WWF attacca di nuovo calendario caccia
L'Aquila, 30 ago. - Per il WWF il calendario venatorio 2008/09 predisposto dall'assessore regionale Fabbiani, rappresenta un passo indietro rispetto a quanto si era fatto negli ultimi anni.

Gli ambientalisti torano alla carica: "Innanzitutto - si afferma in una nota - la vergognosa preapertura per la domenica 7 settembre che, oltre che per le altre specie del passato, quest'anno viene estesa al colombaccio che quindi si potra' cacciare anche nei boschi delle zone montane altrimenti tranquilli in questa giornata.
Poi la proroga alla caccia alla beccaccia al 25 di gennaio quando la legge prevede la chiusura al 31 dicembre e l'apertura al 21 settembre della caccia alla lepre che l'Istituto Nazionale di Fauna Selvatica prescrive da meta' ottobre. Ma e' nel settore della caccia ai cinghiali - secondo il Wwf - che si registra la situazione peggiore, soprattutto per quanto riguarda l'incidenza che questa attivita' ha sull'orso. Come e' noto le battute di caccia al cinghiale sono estremamente problematiche per gli orsi che vengono fortemente disturbati dai cani utilizzati in questa modalita' di caccia: non solo, vi sono stati in passato anche episodi di orsi uccisi per sbaglio durante battute di questo tipo al cinghiale svolte all'imbrunire.
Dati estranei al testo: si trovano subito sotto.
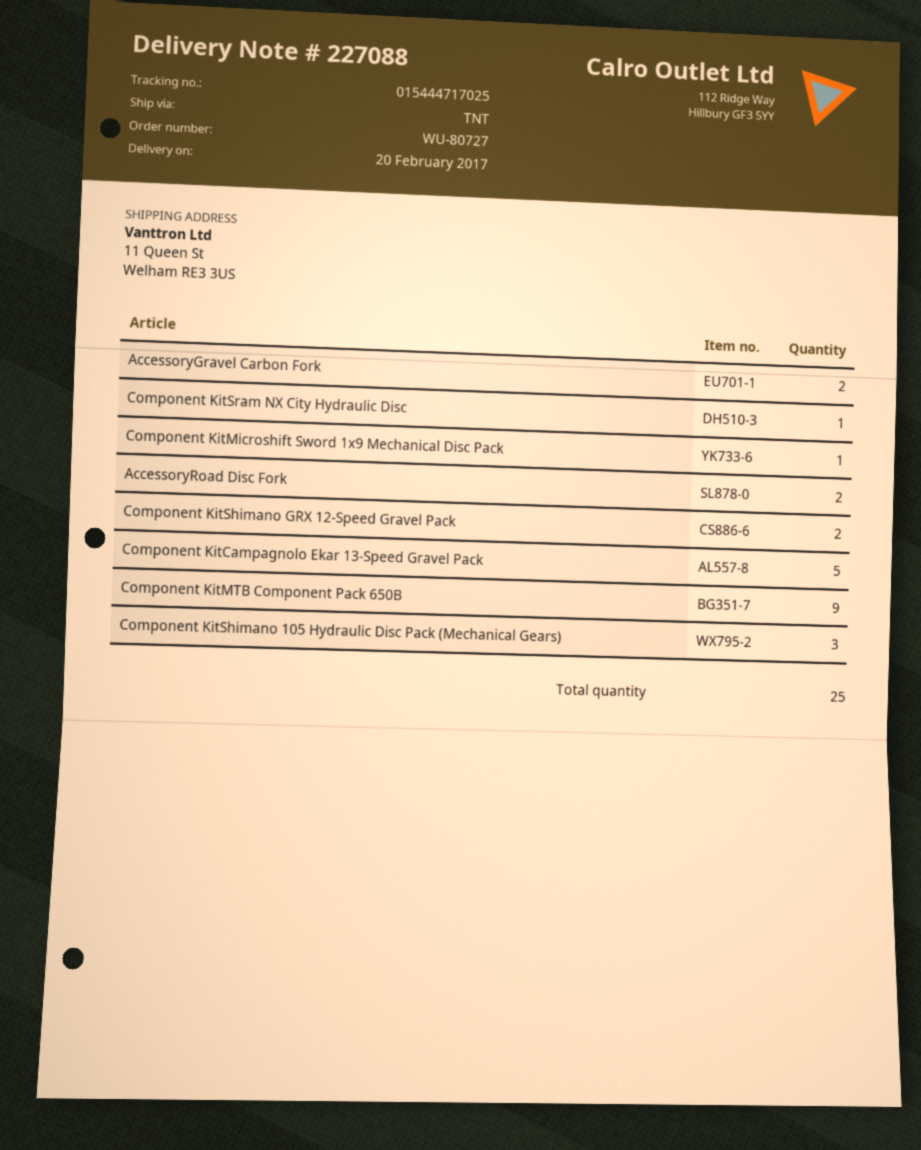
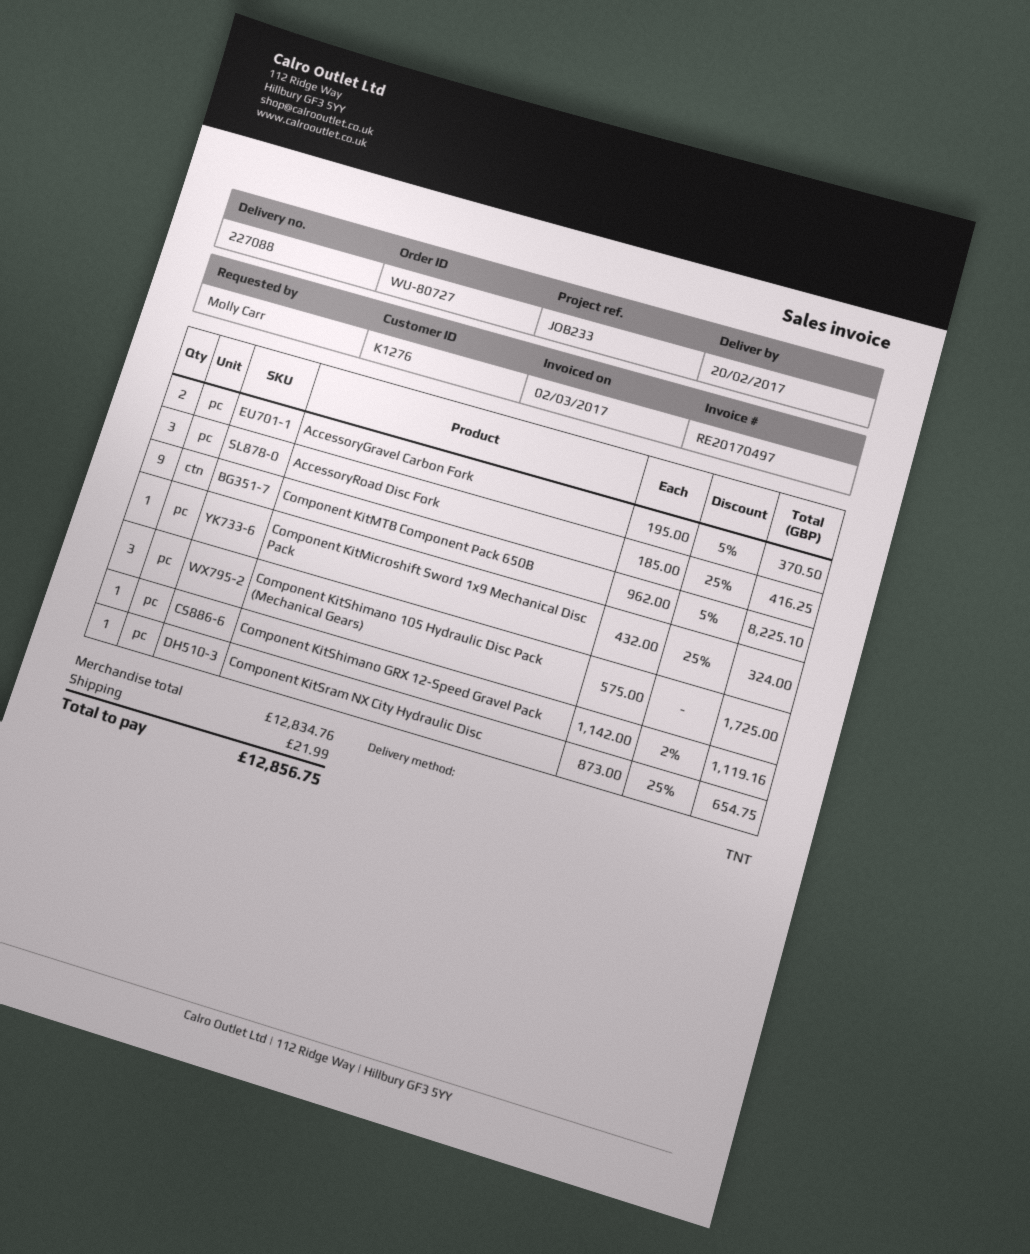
AccessoryRoad Disc Fork: 2 -> 3
Component KitShimano GRX 12-Speed Gravel Pack: 2 -> 1
Component KitCampagnolo Ekar 13-Speed Gravel Pack: 5 -> none

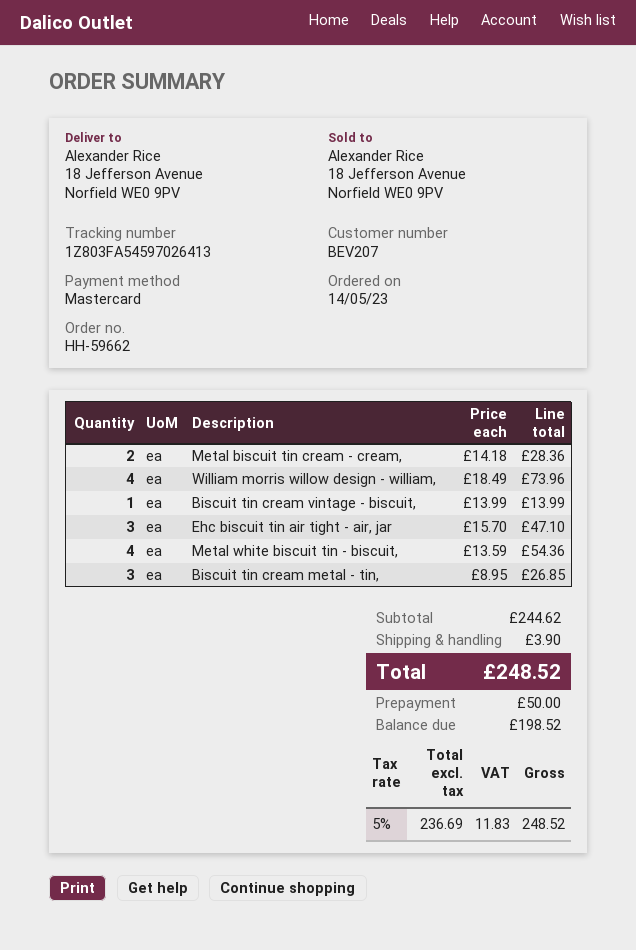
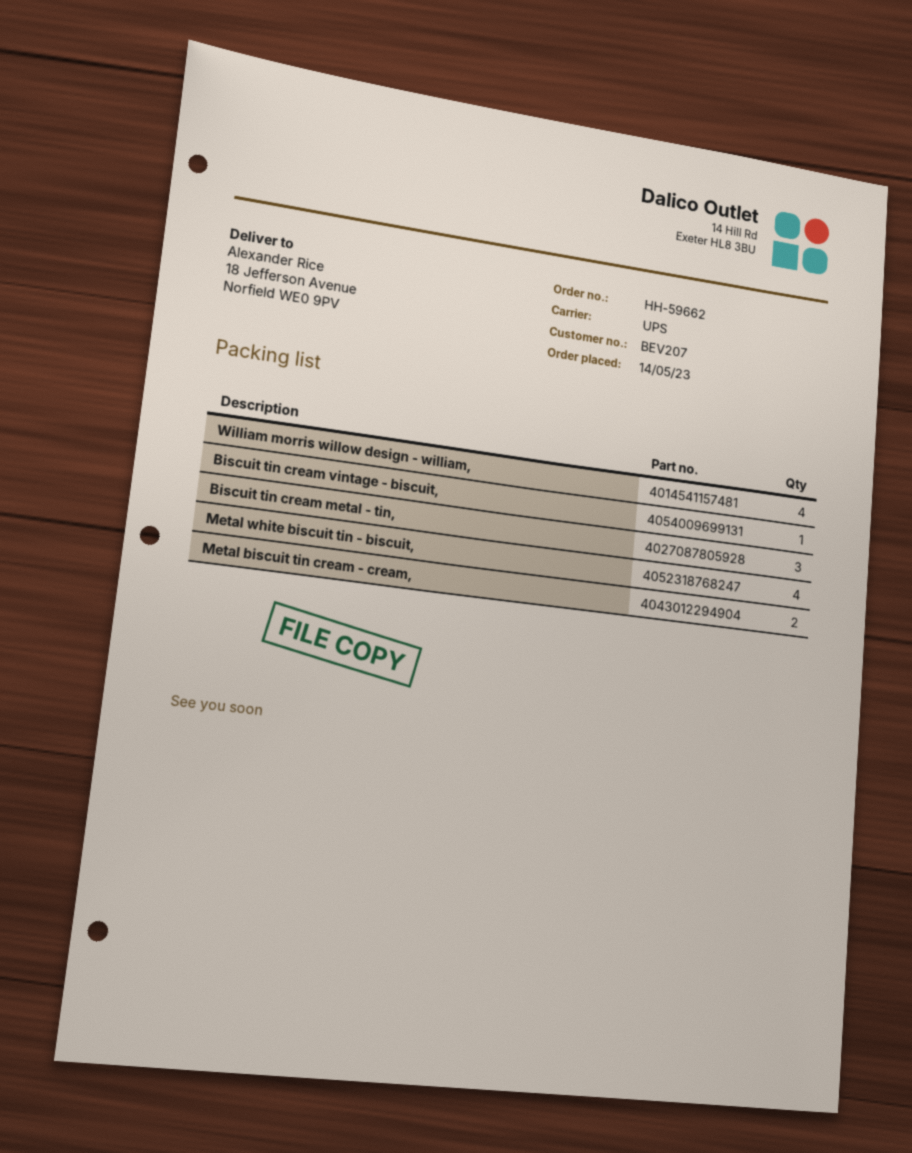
Ehc biscuit tin air tight - air, jar: 3 -> none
Proprio per questo, tutti gli organismi scientifici richiedono il divieto di caccia al cinghiale con la battuta nelle zone dove e' presente l'orso. In questo senso - dice ancora il Wwf - si e' pronunciato anche il Patom, il Patto per la Tutela dell'Orso Marsicano, organismo tecnico che riunisce tutte le Aree protette, le Regioni, le Province, le Universita' e tanti altri enti ed organismi che agiscono nell'areale dell'orso, oltre al Ministero dell'Ambiente ed il Corpo Forestale dello Stato. Ad oggi, invece, non e' stata ancora firmato il Protocollo d'intesa tra il Parco Nazionale d'Abruzzo e la Provincia di L'Aquila per vietare la pratica della battuta nella Zona di Protezione Esterna del Parco che dovrebbe rendere operativo tale divieto".
Il WWF chiede che "si giunga al piu' presto ad una definizione della situazione sulla base di quanto stabilito dal Patom e dallo stesso Comitato sulla Valutazione di Impatto Ambientale della Regione Abruzzo che all'inizio di agosto si e' pronunciato sul calendario venatorio: in particolare nella Zona di Protezione Esterna del Parco Nazionale d'Abruzzo deve essere assolutamente vietata la braccata durante la caccia al cinghiale, o proibendo la caccia o adottando le metodologie cautelative indicate dal Patom".